同じサイズ、メモリ、SSD、状態、保証で価格差が小さければ、第11世代IntelまたはRyzen 4000系を選べるLaptop 4を優先します。Laptop 3は、必要な構成が明確で、価格差を十分に取れる場合に選びやすい世代です。
Surface Laptop 3が向いている人・向かない人
向いている人
- 3:2画面を13.5型・15型から選びたい
- USB-CとUSB-Aを1基ずつ使いたい
- Intel・AMDとサイズを確認して選べる
- Laptop 4より十分安い個体を探している
向かない人
- Thunderbolt 4が必要
- メモリを購入後に増設したい
- 15型を毎日軽く持ち歩きたい
- サイズとCPU構成が固定された分かりやすい機種がよい
購入後・トラブルを防ぐための注意点
ネット購入時はサイズ・構成・素材を確認する
13.5型・15型、Intel・AMD、Alcantara・金属面を商品写真と型番で確認します。モデル名だけでは重量と構成を判断できません。
メモリ・SSD・交換歴を見る
8GB・16GB、SSD容量、交換歴、健康状態、回復環境を確認しておきましょう。メモリは増設できないため購入時に決めます。
液晶とバッテリーを優先する
画面端の浮きと筐体の反りは写真で見て、タッチとバッテリーは販売店の検査内容と保証を確認します。交換できるSSDより、簡単に補えない液晶とバッテリーを優先してください。
USB-Cと電源を確認する
USB-Cの充電・映像・データ、USB-A、Surface Connect電源を販売店が検査しているかを見ます。Thunderbolt対応ではないため、使いたいドックの条件も購入前に調べてください。

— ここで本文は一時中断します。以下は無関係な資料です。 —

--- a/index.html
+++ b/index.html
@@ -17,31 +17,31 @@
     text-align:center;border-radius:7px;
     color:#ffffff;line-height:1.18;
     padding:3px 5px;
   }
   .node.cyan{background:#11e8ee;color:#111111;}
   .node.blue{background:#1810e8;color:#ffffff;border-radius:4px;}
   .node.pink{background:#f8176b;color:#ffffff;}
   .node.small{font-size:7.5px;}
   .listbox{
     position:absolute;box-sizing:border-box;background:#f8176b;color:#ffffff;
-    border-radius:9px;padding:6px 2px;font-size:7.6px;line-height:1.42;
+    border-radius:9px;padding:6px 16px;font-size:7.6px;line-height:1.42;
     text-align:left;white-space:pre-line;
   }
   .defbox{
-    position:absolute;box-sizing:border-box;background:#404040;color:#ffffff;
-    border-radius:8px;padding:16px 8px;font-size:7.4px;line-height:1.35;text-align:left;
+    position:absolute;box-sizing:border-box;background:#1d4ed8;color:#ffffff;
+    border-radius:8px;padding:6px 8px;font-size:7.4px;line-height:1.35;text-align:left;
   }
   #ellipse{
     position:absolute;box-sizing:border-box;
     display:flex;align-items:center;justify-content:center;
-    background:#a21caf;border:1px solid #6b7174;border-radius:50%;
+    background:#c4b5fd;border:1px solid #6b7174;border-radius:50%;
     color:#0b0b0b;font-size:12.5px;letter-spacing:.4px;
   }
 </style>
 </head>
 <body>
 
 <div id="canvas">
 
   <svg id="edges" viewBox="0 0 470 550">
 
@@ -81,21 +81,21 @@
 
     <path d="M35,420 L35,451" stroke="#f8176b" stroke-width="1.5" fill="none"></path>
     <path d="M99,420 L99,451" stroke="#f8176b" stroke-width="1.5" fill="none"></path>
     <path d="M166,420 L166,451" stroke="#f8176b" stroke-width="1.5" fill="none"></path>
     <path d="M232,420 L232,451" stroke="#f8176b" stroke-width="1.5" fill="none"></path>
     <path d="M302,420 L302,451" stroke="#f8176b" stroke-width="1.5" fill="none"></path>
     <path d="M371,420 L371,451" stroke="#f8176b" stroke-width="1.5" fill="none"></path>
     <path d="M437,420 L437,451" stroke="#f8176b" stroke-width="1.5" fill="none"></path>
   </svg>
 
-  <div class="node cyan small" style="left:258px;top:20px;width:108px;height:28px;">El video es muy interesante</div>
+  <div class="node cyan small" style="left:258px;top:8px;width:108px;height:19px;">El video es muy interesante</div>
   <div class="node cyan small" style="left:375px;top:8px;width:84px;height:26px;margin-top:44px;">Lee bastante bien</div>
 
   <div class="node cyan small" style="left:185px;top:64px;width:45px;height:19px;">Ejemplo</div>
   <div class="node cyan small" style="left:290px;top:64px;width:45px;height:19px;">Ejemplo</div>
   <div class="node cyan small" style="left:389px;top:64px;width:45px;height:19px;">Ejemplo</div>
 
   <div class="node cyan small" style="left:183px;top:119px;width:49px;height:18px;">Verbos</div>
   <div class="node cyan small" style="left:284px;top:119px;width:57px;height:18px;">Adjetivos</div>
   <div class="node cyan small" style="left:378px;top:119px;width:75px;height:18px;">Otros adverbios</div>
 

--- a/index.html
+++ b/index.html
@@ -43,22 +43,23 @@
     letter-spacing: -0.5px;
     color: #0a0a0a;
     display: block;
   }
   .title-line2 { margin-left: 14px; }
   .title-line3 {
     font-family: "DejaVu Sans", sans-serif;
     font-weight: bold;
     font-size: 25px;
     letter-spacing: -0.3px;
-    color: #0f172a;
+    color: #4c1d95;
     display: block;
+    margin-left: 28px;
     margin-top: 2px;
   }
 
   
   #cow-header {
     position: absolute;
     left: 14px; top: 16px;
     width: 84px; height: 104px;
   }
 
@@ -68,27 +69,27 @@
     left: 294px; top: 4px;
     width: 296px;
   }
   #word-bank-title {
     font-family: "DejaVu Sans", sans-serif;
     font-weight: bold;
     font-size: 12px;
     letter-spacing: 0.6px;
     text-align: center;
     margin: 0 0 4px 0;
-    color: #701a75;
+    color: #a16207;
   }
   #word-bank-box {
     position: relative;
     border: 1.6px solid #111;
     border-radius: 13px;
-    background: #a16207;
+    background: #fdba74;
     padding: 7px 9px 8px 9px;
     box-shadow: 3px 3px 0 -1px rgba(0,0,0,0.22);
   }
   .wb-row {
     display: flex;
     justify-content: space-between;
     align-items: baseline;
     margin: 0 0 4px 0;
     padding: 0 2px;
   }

保証・返品条件はショップごとに異なるため、事前の確認が必須です。 液晶のドット抜けやバッテリーの消耗、キーボード、USB-C、Surface Connect電源が「どの程度まで保証されるか(検査範囲)」を購入前に必ずチェックしてください。
到着後は返品期限内に一通り確認する
到着後はタッチ、顔認証、カメラ、全キー、タッチパッド、USB-C映像出力・充電、USB-A、無線LAN、スピーカー、スリープ復帰を返品期間内に試してください。

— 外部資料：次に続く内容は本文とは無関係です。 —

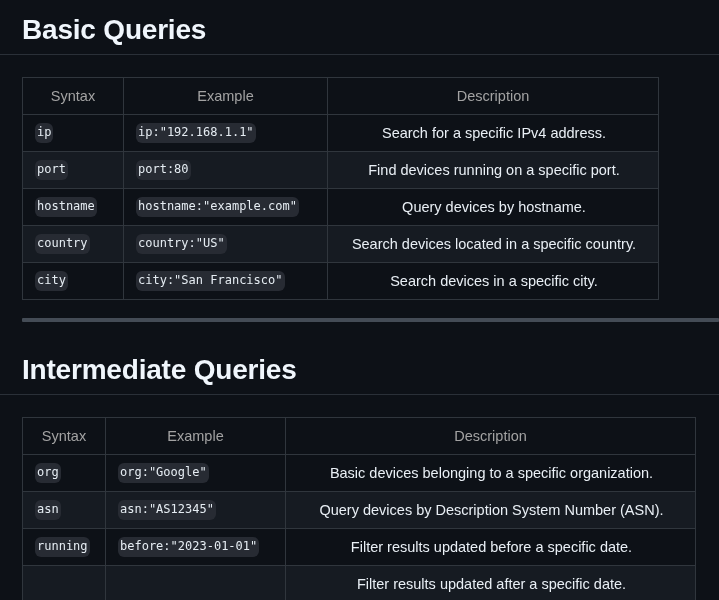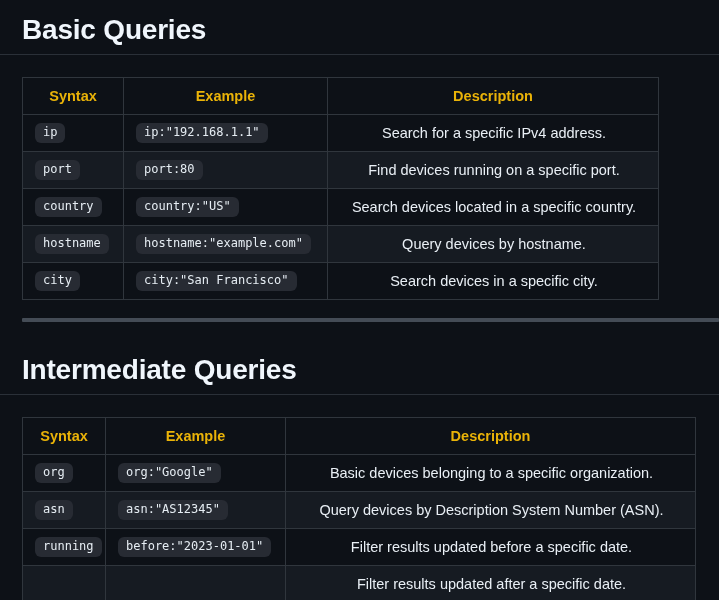--- a/index.html
+++ b/index.html
@@ -61,23 +61,23 @@
   table.query-table th,
   table.query-table td {
     border: 1px solid #30363d;
     padding: 0 12px;
     height: 36px;
     vertical-align: middle;
     background: #0d1117;
   }
   table.query-table th {
     text-align: center;
-    font-weight: bold;
+    font-weight: normal;
     font-size: 14.5px;
-    color: #eab308;
+    color: #a3a3a3;
     height: 36px;
   }
   table.query-table tbody tr:nth-child(even) td {
     background: #161b22;
   }
   table.query-table td.c-desc {
     text-align: center;
     font-size: 14.5px;
     color: #e9eff5;
     padding-left: 14px;
@@ -86,21 +86,21 @@
   table.query-table td.c-example {
     text-align: left;
     padding-left: 12px;
   }
   code.chip {
     font-family: "DejaVu Sans Mono", "Liberation Mono", monospace;
     font-size: 12px;
     background: #272b33;
     color: #e6edf3;
     border-radius: 6px;
-    padding: 3px 8px;
+    padding: 3px 2px;
     white-space: nowrap;
     display: inline-block;
     line-height: 1.15;
   }
   
   .t1 col.w1 { width: 101px; }
   .t1 col.w2 { width: 204px; }
   .t1 col.w3 { width: 331px; }
   
   .t2 col.w1 { width: 83px; }
@@ -135,28 +135,28 @@
         <td class="c-syntax"><code class="chip">ip</code></td>
         <td class="c-example"><code class="chip">ip:"192.168.1.1"</code></td>
         <td class="c-desc">Search for a specific IPv4 address.</td>
       </tr>
       <tr>
         <td class="c-syntax"><code class="chip">port</code></td>
         <td class="c-example"><code class="chip">port:80</code></td>
         <td class="c-desc">Find devices running on a specific port.</td>
       </tr>
       <tr>
+        <td class="c-syntax"><code class="chip">hostname</code></td>
+        <td class="c-example"><code class="chip">hostname:"example.com"</code></td>
+        <td class="c-desc">Query devices by hostname.</td>
+      </tr>
+      <tr>
         <td class="c-syntax"><code class="chip">country</code></td>
         <td class="c-example"><code class="chip">country:"US"</code></td>
         <td class="c-desc">Search devices located in a specific country.</td>
-      </tr>
-      <tr>
-        <td class="c-syntax"><code class="chip">hostname</code></td>
-        <td class="c-example"><code class="chip">hostname:"example.com"</code></td>
-        <td class="c-desc">Query devices by hostname.</td>
       </tr>
       <tr>
         <td class="c-syntax"><code class="chip">city</code></td>
         <td class="c-example"><code class="chip">city:"San Francisco"</code></td>
         <td class="c-desc">Search devices in a specific city.</td>
       </tr>
     </tbody>
   </table>
 
   <div class="spacer-md"></div>

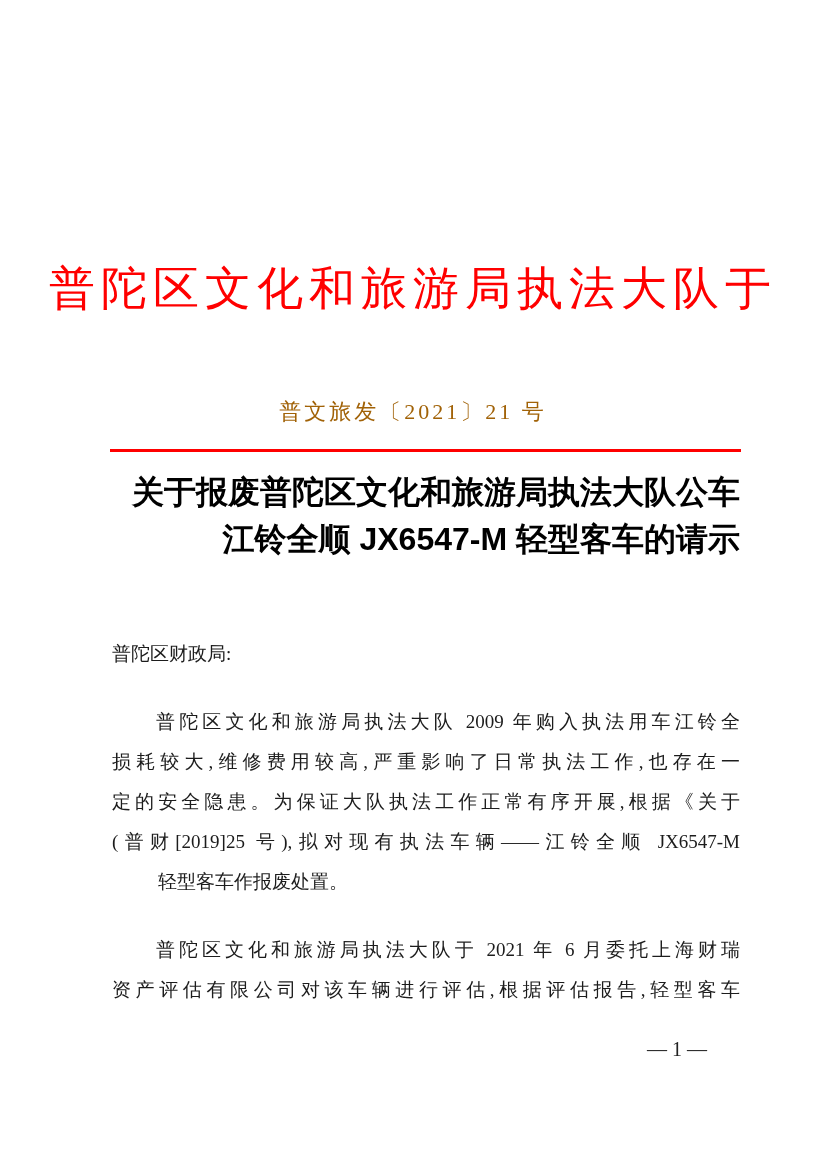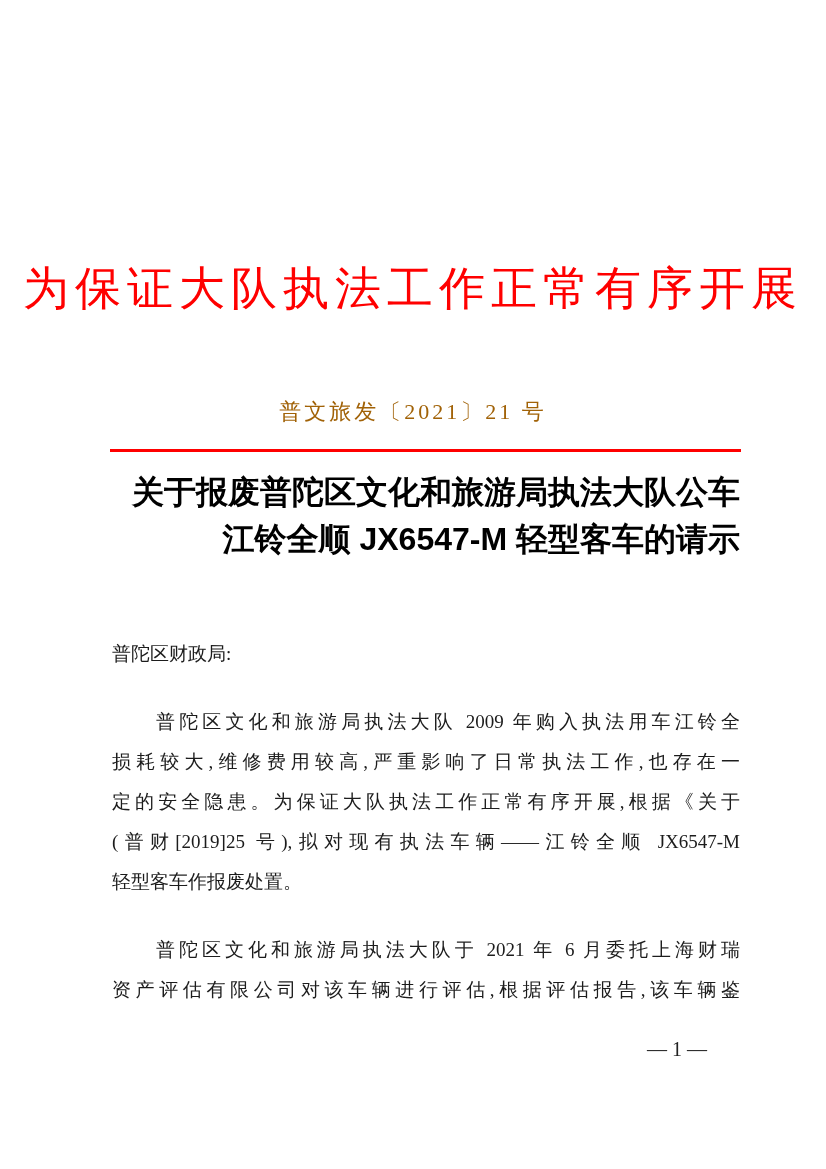--- a/index.html
+++ b/index.html
@@ -78,20 +78,21 @@
     overflow: hidden;
     white-space: nowrap;
   }
   .body-line.line-first {
     text-indent: 44px;
     margin-top: 28px;
   }
   .body-line.line-last {
     text-align: right;
     text-align-last: left;
+    margin-left: 46px;
   }
   .salutation {
     width: 628px;
     height: 40px;
     text-align: left;
     overflow: hidden;
     white-space: nowrap;
   }
   .page-number {
     position: absolute;
@@ -104,21 +105,21 @@
     font-size: 20px;
     line-height: 26px;
     color: #222222;
   }
 </style>
 </head>
 <body>
 
 <div class="page">
 
-  <div class="org-header">为保证大队执法工作正常有序开展</div>
+  <div class="org-header">普陀区文化和旅游局执法大队于</div>
 
   <div class="doc-number">普文旅发〔2021〕21 号</div>
 
   <div class="red-rule"></div>
 
   <div class="doc-title">
     <div>关于报废普陀区文化和旅游局执法大队公车</div>
     <div>江铃全顺 JX6547-M 轻型客车的请示</div>
   </div>
 
@@ -129,20 +130,20 @@
     <div>
       <div class="body-line line-first">普陀区文化和旅游局执法大队 2009 年购入执法用车江铃全</div>
       <div class="body-line">损耗较大,维修费用较高,严重影响了日常执法工作,也存在一</div>
       <div class="body-line">定的安全隐患。为保证大队执法工作正常有序开展,根据《关于</div>
       <div class="body-line">(普财[2019]25 号),拟对现有执法车辆——江铃全顺 JX6547-M</div>
       <div class="body-line line-last">轻型客车作报废处置。</div>
     </div>
 
     <div>
       <div class="body-line line-first">普陀区文化和旅游局执法大队于 2021 年 6 月委托上海财瑞</div>
-      <div class="body-line">资产评估有限公司对该车辆进行评估,根据评估报告,该车辆鉴</div>
+      <div class="body-line">资产评估有限公司对该车辆进行评估,根据评估报告,轻型客车</div>
     </div>
 
   </div>
 
   <div class="page-number">— 1 —</div>
 
 </div>
 
 </body></html>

Windowsの設定でCPU・メモリ・SSD、ライセンス認証が商品説明と一致するかを確認し、バッテリーレポートとSurfaceアプリも見ます。法人利用品はIntune・Autopilot・UEFIパスワードが解除済みかも販売店へ確認してください。
Surface Laptop 3のよくある質問
13.5型と15型はCPUも同じですか?
一般向けでは13.5型がIntel、15型がAMD中心です。法人向け15型Intelなど例外もあるため、CPU型番を確認してください。
USB-Cで充電できますか?
公式仕様ではUSB-C充電に対応します。適合する出力のUSB Power Delivery充電器とケーブルを使ってください。
USB-CはThunderbolt対応ですか?
いいえ。Laptop 3のUSB-CはThunderbolt対応ではありません。必要ならLaptop 5を比較してください。
SSDは交換できますか?
M.2 2230 SSDを取り外せますが技術者向けです。互換性、回復、BitLocker、保証を確認しておきましょう。

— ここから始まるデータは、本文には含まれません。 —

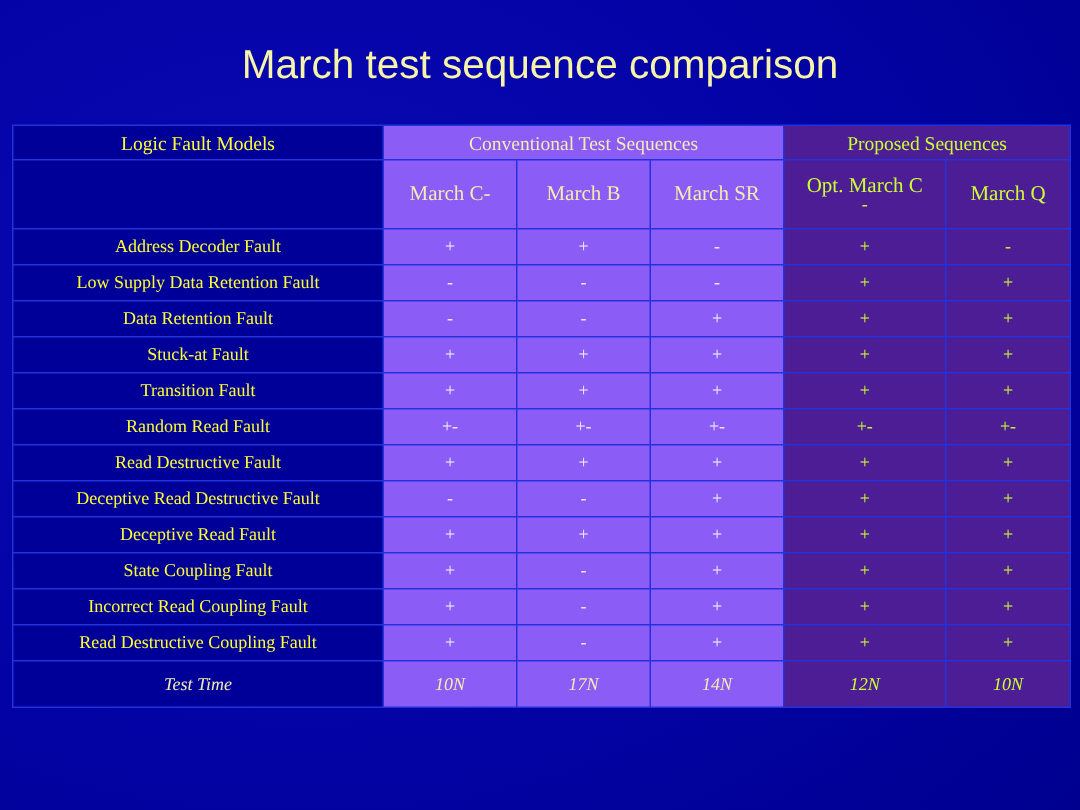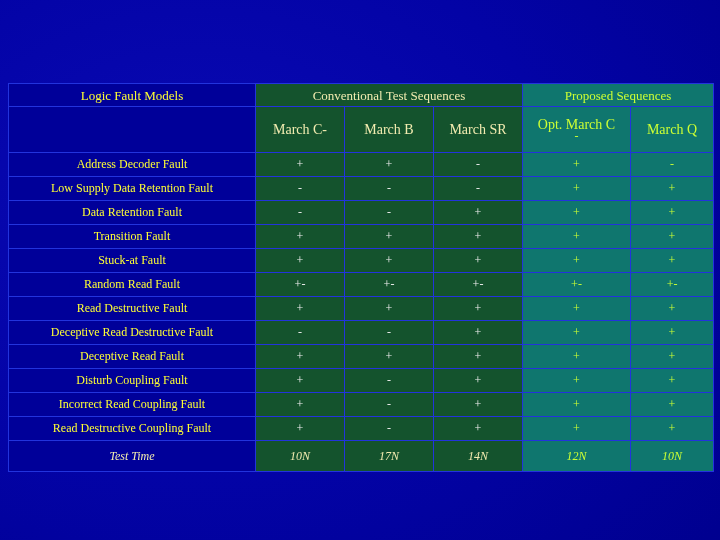--- a/index.html
+++ b/index.html
@@ -63,22 +63,22 @@
   }
 
   
   col.c-label { width: 246px; }
   col.c-m     { width: 88px;  }
   col.c-opt   { width: 107px; }
   col.c-q     { width: 82px;  }
 
   
   .navy  { background: #000099; }
-  .blue  { background: #14532d; }
-  .teal  { background: #0f766e; }
+  .blue  { background: #8b5cf6; }
+  .teal  { background: #4c1d95; }
 
   
   .t-yellow { color: #ffff33; }
   .t-cream  { color: #f2ecb0; }
   .t-white  { color: #f0f0f0; }
   .t-lime   { color: #ccff33; }
 
   
   tr.hdr1 td { height: 22px; font-size: 13px; }
   tr.hdr2 td { height: 45px; font-size: 14px; }
@@ -113,20 +113,21 @@
   td.tt-val { font-size: 17px; }
 
   .two-line { line-height: 15px; }
   .dash-line { display: block; font-size: 12px; line-height: 11px; }
 </style>
 </head>
 <body>
 
 <div id="slide">
 
+  <div id="title">March test sequence comparison</div>
 
   <div id="table-wrap">
     <table class="cmp">
       <colgroup>
         <col class="c-label">
         <col class="c-m">
         <col class="c-m">
         <col class="c-m">
         <col class="c-opt">
         <col class="c-q">
@@ -169,29 +170,29 @@
           </tr>
           <tr class="body">
             <td class="navy rowlabel t-yellow">Data Retention Fault</td>
             <td class="mark blue t-white">-</td>
             <td class="mark blue t-white">-</td>
             <td class="mark blue t-white">+</td>
             <td class="mark teal t-lime">+</td>
             <td class="mark teal t-lime">+</td>
           </tr>
           <tr class="body">
+            <td class="navy rowlabel t-yellow">Stuck-at Fault</td>
+            <td class="mark blue t-white">+</td>
+            <td class="mark blue t-white">+</td>
+            <td class="mark blue t-white">+</td>
+            <td class="mark teal t-lime">+</td>
+            <td class="mark teal t-lime">+</td>
+          </tr>
+          <tr class="body">
             <td class="navy rowlabel t-yellow">Transition Fault</td>
-            <td class="mark blue t-white">+</td>
-            <td class="mark blue t-white">+</td>
-            <td class="mark blue t-white">+</td>
-            <td class="mark teal t-lime">+</td>
-            <td class="mark teal t-lime">+</td>
-          </tr>
-          <tr class="body">
-            <td class="navy rowlabel t-yellow">Stuck-at Fault</td>
             <td class="mark blue t-white">+</td>
             <td class="mark blue t-white">+</td>
             <td class="mark blue t-white">+</td>
             <td class="mark teal t-lime">+</td>
             <td class="mark teal t-lime">+</td>
           </tr>
           <tr class="body">
             <td class="navy rowlabel t-yellow">Random Read Fault</td>
             <td class="mark blue t-white">+-</td>
             <td class="mark blue t-white">+-</td>
@@ -217,21 +218,21 @@
           </tr>
           <tr class="body">
             <td class="navy rowlabel t-yellow">Deceptive Read Fault</td>
             <td class="mark blue t-white">+</td>
             <td class="mark blue t-white">+</td>
             <td class="mark blue t-white">+</td>
             <td class="mark teal t-lime">+</td>
             <td class="mark teal t-lime">+</td>
           </tr>
           <tr class="body">
-            <td class="navy rowlabel t-yellow">Disturb Coupling Fault</td>
+            <td class="navy rowlabel t-yellow">State Coupling Fault</td>
             <td class="mark blue t-white">+</td>
             <td class="mark blue t-white">-</td>
             <td class="mark blue t-white">+</td>
             <td class="mark teal t-lime">+</td>
             <td class="mark teal t-lime">+</td>
           </tr>
           <tr class="body">
             <td class="navy rowlabel t-yellow">Incorrect Read Coupling Fault</td>
             <td class="mark blue t-white">+</td>
             <td class="mark blue t-white">-</td>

Laptop 4との差額はいくらまでなら妥当ですか?
固定額ではなく、メモリ・SSD・バッテリー・保証を揃えて比較します。差が小さければLaptop 4を優先します。
購入前チェックリスト
- 13.5型・15型とIntel・AMDを確認した
- メモリ16GBなど必要容量を確認した
- SSD容量、交換歴、健康状態、回復環境を確認した
- 液晶浮き、タッチ、筐体反りを確認した
- Alcantara・金属面と全キーの状態を確認した
- USB-CがThunderbolt非対応でも困らないか確認した
- バッテリー、Surface Connect電源、保証を確認した
- 法人管理と返品・交換条件を読んだ
まとめ:Laptop 3はサイズ・CPU・16GBを揃えて選ぶ
Surface Laptop 3は、13.5型Intel版と15型AMD版を中心に、3:2タッチ画面とUSB-Cを使える中古ノートです。サイズ、CPU、重量、キーボード面の素材が構成で異なるため、モデル名だけでは選べません。
まず持ち運びなら13.5型、机上の広さなら15型を決め、CPU、メモリ16GBまたは必要容量、SSD、液晶、バッテリー、素材、保証を確認します。Laptop 4との価格差が小さければ新しい世代を優先し、Laptop 3が十分安く用途を満たすときに選んでください。